### ASSIGNMENT
Pull every line that includes the word "clear" from the data.

### DATA UNDER STUDY
__________________________________________________

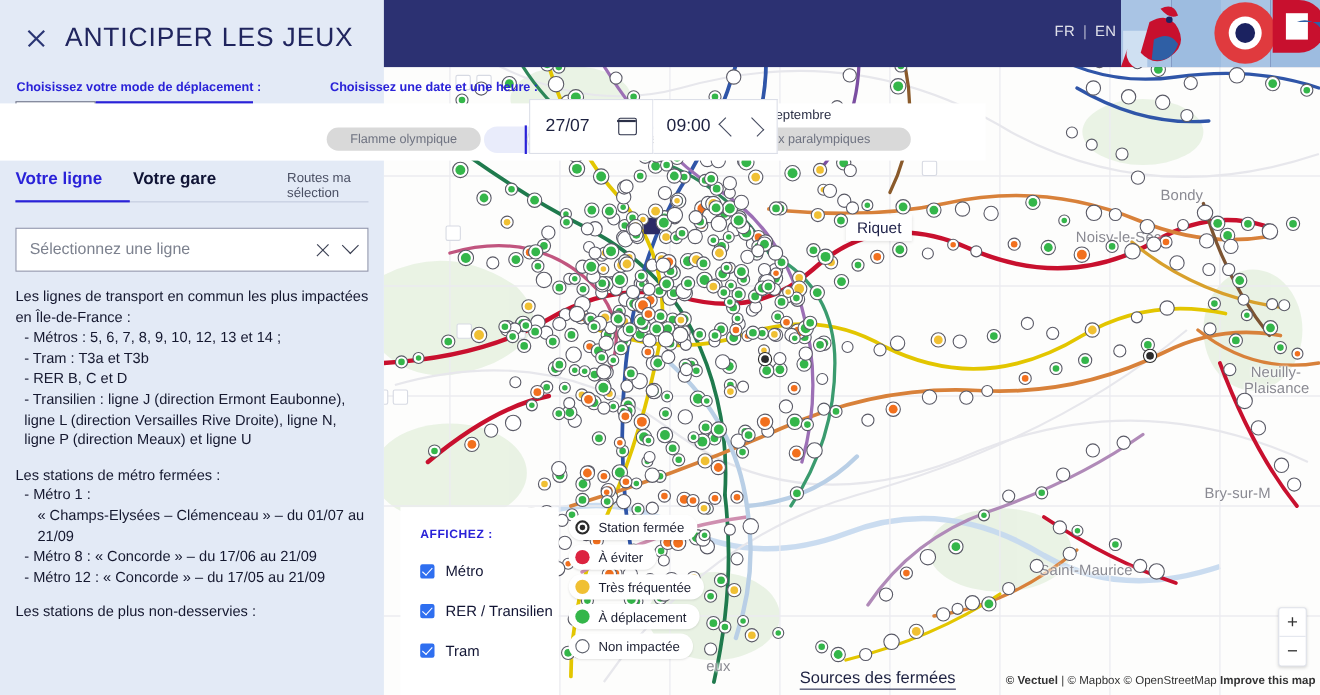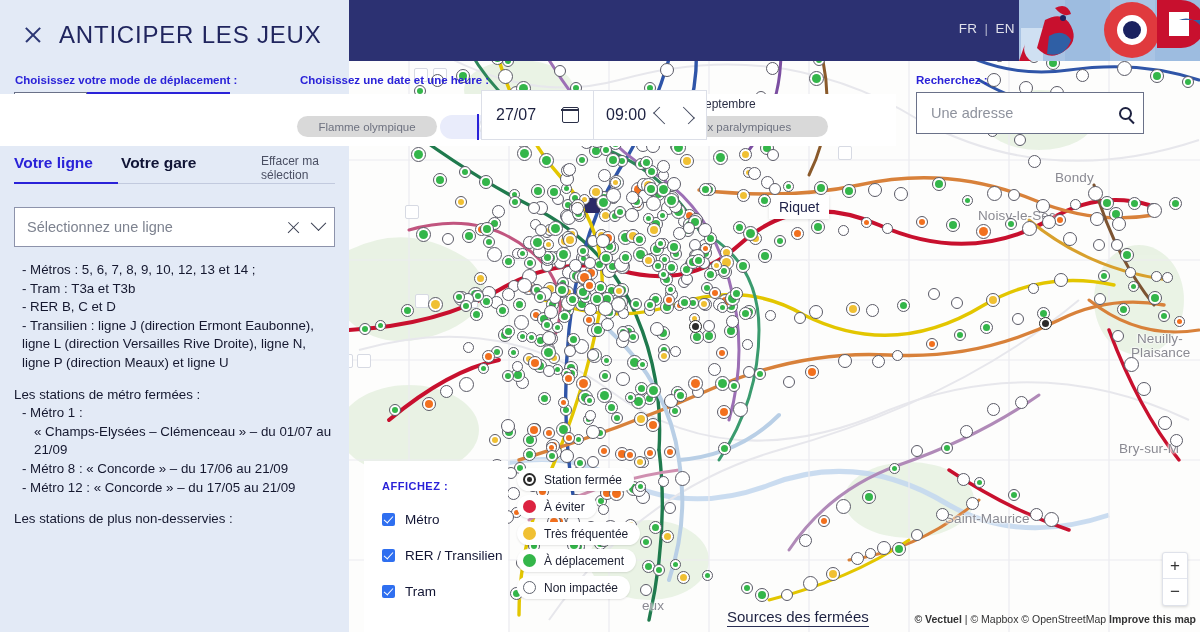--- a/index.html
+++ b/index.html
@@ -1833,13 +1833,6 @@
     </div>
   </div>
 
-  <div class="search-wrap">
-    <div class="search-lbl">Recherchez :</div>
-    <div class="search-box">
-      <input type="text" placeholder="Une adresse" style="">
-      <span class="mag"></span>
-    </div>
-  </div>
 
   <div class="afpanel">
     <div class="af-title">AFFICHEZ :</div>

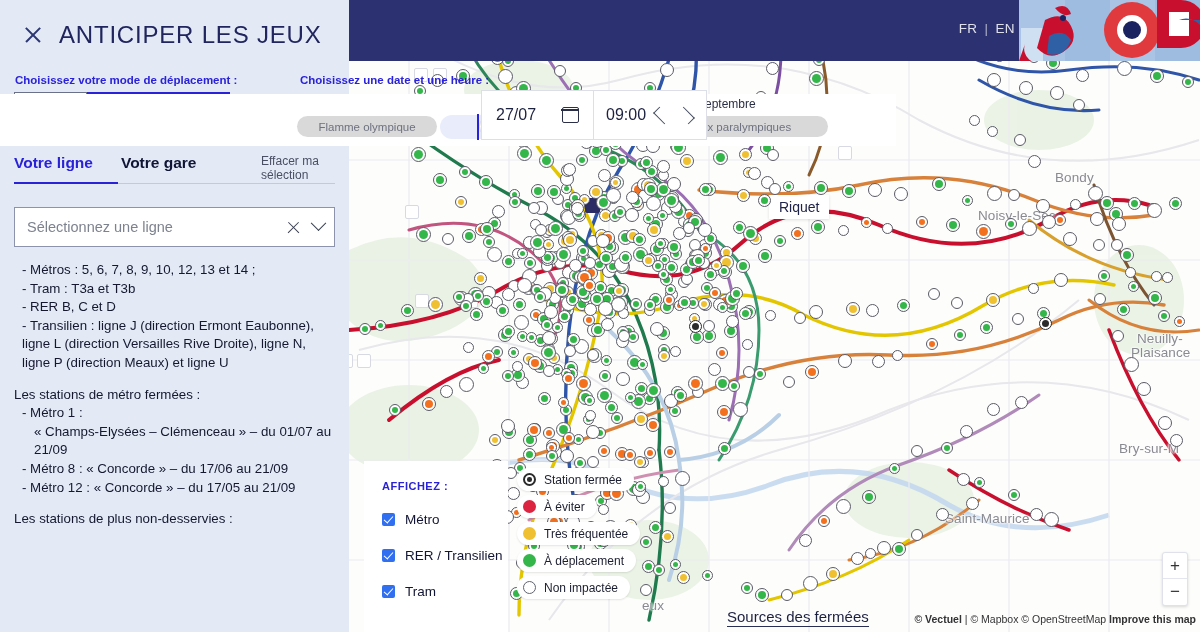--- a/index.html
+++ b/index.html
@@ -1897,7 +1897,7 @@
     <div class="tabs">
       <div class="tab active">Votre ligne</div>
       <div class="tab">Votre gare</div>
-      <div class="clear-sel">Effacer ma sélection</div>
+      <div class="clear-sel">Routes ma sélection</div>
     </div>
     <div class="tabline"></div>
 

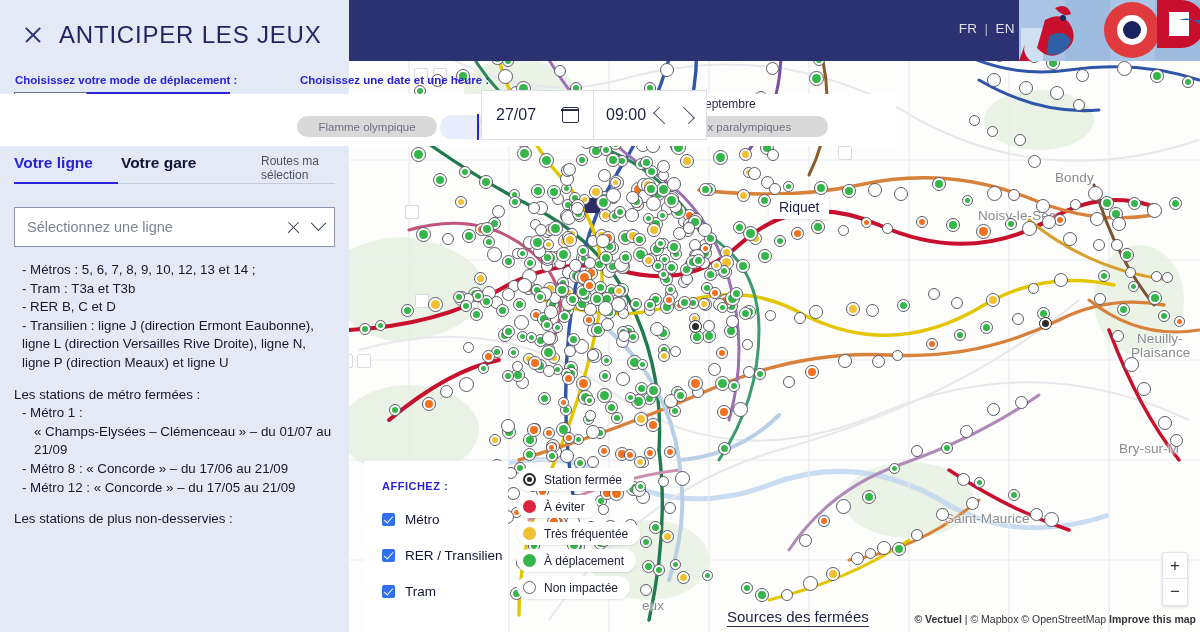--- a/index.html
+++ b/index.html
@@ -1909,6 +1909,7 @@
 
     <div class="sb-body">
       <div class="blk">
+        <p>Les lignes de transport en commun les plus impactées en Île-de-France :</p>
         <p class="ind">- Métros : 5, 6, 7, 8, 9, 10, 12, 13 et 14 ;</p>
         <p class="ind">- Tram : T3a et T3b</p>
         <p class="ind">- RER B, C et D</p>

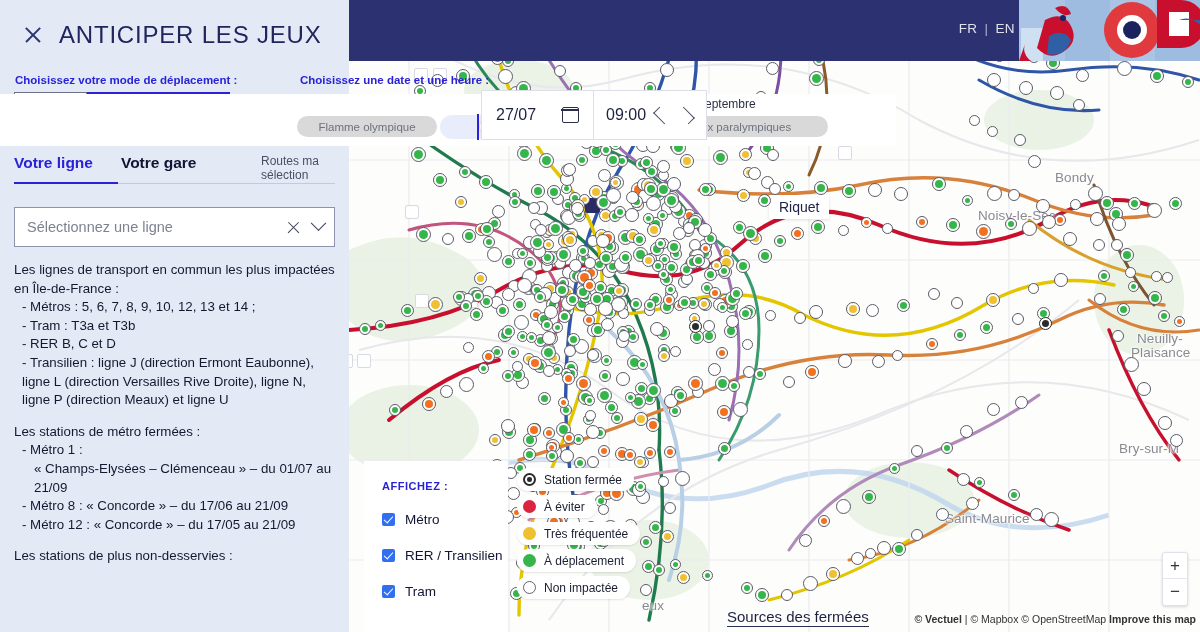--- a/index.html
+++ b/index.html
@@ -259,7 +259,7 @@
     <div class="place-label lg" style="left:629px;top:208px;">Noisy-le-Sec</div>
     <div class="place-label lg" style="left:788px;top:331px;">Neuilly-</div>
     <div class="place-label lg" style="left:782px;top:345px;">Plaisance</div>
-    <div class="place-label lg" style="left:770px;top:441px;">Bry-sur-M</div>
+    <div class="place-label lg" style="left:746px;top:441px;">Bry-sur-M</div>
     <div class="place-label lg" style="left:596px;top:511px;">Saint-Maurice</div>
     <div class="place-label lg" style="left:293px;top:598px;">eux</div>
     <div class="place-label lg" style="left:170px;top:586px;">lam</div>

__________________________________________________

### ANSWER BOX
-      <div class="clear-sel">Effacer ma sélection</div>
+      <div class="clear-sel">Routes ma sélection</div>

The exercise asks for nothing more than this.